I ask the Minister to reconsider his position and to realise the difficulties that local authorities are faced with. I accept that this has affected many county councils but in this instance there is urgent need, there is a public health hazard and 33 men are facing redundancy. The matter is the first on the county council's list of priorities. I ask the Minister, as a man from County Clare, to compare what County Clare has achieved by way of capital allocations and what North Tipperary has achieved by way of capital allocations. I believe that he will readily accept that North Tipperary needs an extra boost. I am not asking that we get all we looked for this year, I ask merely that we be given that one thing to solve the public health hazard and to retain 33 men in employment. I do not know what will happen next year, perhaps economic times will improve, perhaps they will disimprove, but at least let us hold these men for the moment and let us try to improve an appalling situation that exist in a small village.

I would like to emphasise that, since I became Minister for the Environment, the total amount of money available has increased rapidly each year. This year a total of £40 million has been made available for water and sewerage schemes as compared with £25 million which was made available in 1977—the last allocations from the National Coalition Government. This has enabled me to make £550,000 available to North Tipperary in recent years, to go ahead with the sewerage schemes of Borrisoleigh and Borrisokane. In March of this year—the figure given by the Senator is correct—£186,000 was allocated for major public water and sewerage schemes in North Tipperary. It should also be understood that this was the maximum allocation that I could have made at that time as it represented virtually the entire undrawn balances of loans sanctioned for major schemes in North Tipperary and no further requests came to avail of loans until after the recent letter about the Puckane sewerage scheme. That was the next request we got for further allocations of loans that had been sanctioned.

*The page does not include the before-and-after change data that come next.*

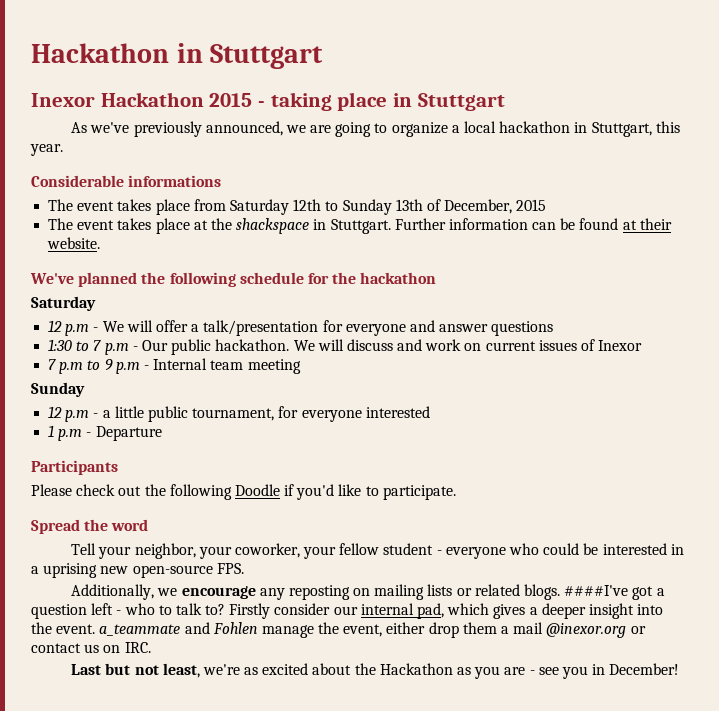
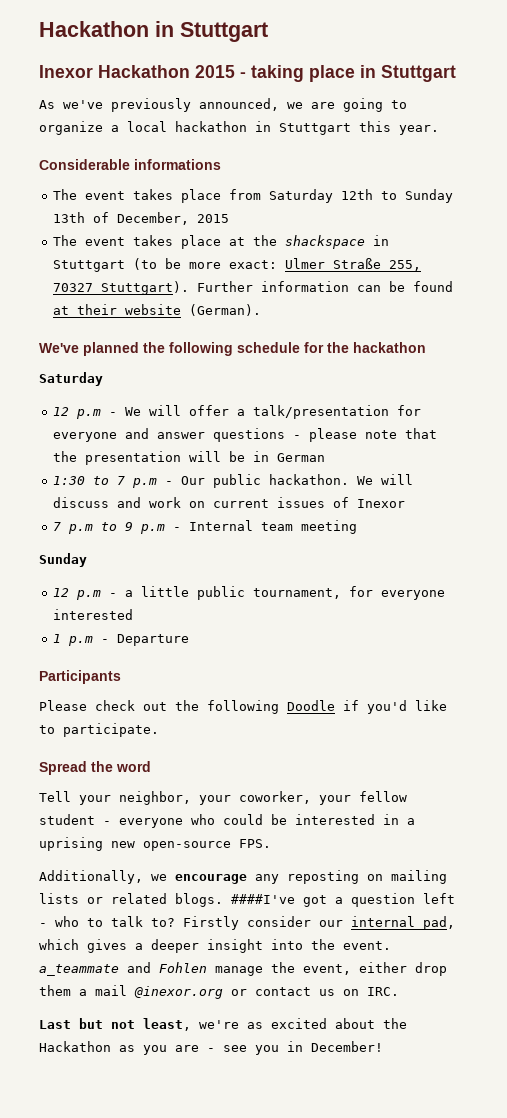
[591,122,652,137] Stuttgart, -> [279,123,351,135] Stuttgart
[330,219,391,234] Stuttgart. -> [53,258,422,272] [53,281,190,295] Stuttgart (to be more exact: Ulmer Straße 255, 70327 Stuttgart).
[47,237,101,249] website. -> [125,304,262,316] website (German).
(554, 328) none -> [293,428,438,442] [53,451,326,465] - please note that the presentation will be in German

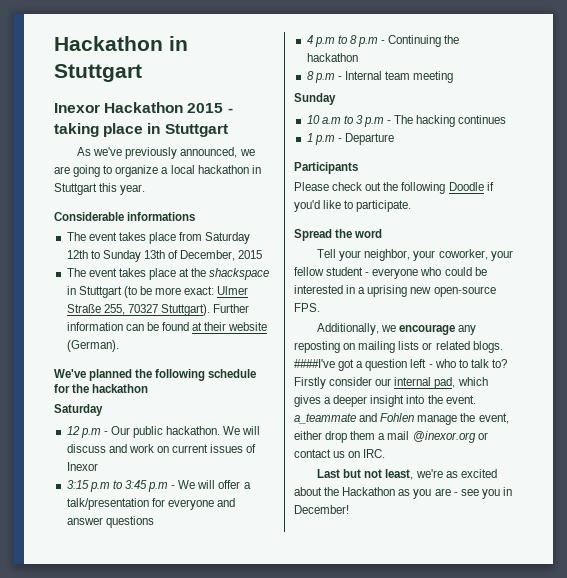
[125,405,422,419] [53,428,438,442] [53,451,326,465] [53,476,174,488] We will offer a talk/presentation for everyone and answer questions - please note that the presentation will be in German // 1:30 to 7 p.m - -> (108, 433) none
[53,522,134,534] 7 p.m to 9 -> [66,480,251,492] [66,498,235,510] [66,516,154,528] [306,35,460,47] [306,53,358,62] [306,71,314,80] 3:15 p.m to 3:45 p.m - We will offer a talk/presentation for everyone and answer questions // 4 p.m to 8 p.m - Continuing the hackathon // 8
[53,586,446,600] [53,609,134,620] 12 p.m - a little public tournament, for everyone interested -> [306,115,507,127] 10 a.m to 3 p.m - The hacking continues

The fault there rests squarely with North Tipperary County Council, not with me or my Department. It is up to the Senator and his fellow councillors to make sure that these things are done on time. I also allocated £75,000 to North Tipperary County Council for small sewerage schemes this year. This is the sixth highest level of small schemes allocations made to individual sanitary authorities in 1980 and it is £15,000 higher than the last small schemes allocation made by the Coalition Government.

At the beginning of this month Tipperary North County Council made representations to my Department that 33 council workers now employed on four major sanitary services schemes which are nearing completion would have to be laid off unless new sewerage works were fully approved for execution at Thurles and Puckane. My Department wrote to the council on 12 June pointing out that I had already given full approval and sanctioned loans for foul and storm water sewers to serve the new vocational school at Thurles. The Senator did not refer to that letter. Work on these sewers will re-employ 15 of the men which the council propose to lay off in August in the Thurles job.

That is not true.

It is a matter for the Senator to decide whether it is true or not but that is the position. I am happy to inform the Seanad that I have earlier this week released the Puckane sewerage scheme for commencement in 1980. The total figure involved will be £175,000 for this scheme and it will absorb the remainder of the 33 workers, who the Senator says, are about to be laid off.

I should like very briefly to thank the Minister——

An Leas-Chathaoirleach

There cannot be any comment after the Minister has concluded. That is the procedure.

The Seanad adjourned at 8.25 p.m. until 10.30 a.m. on Thursday, 26 June 1980.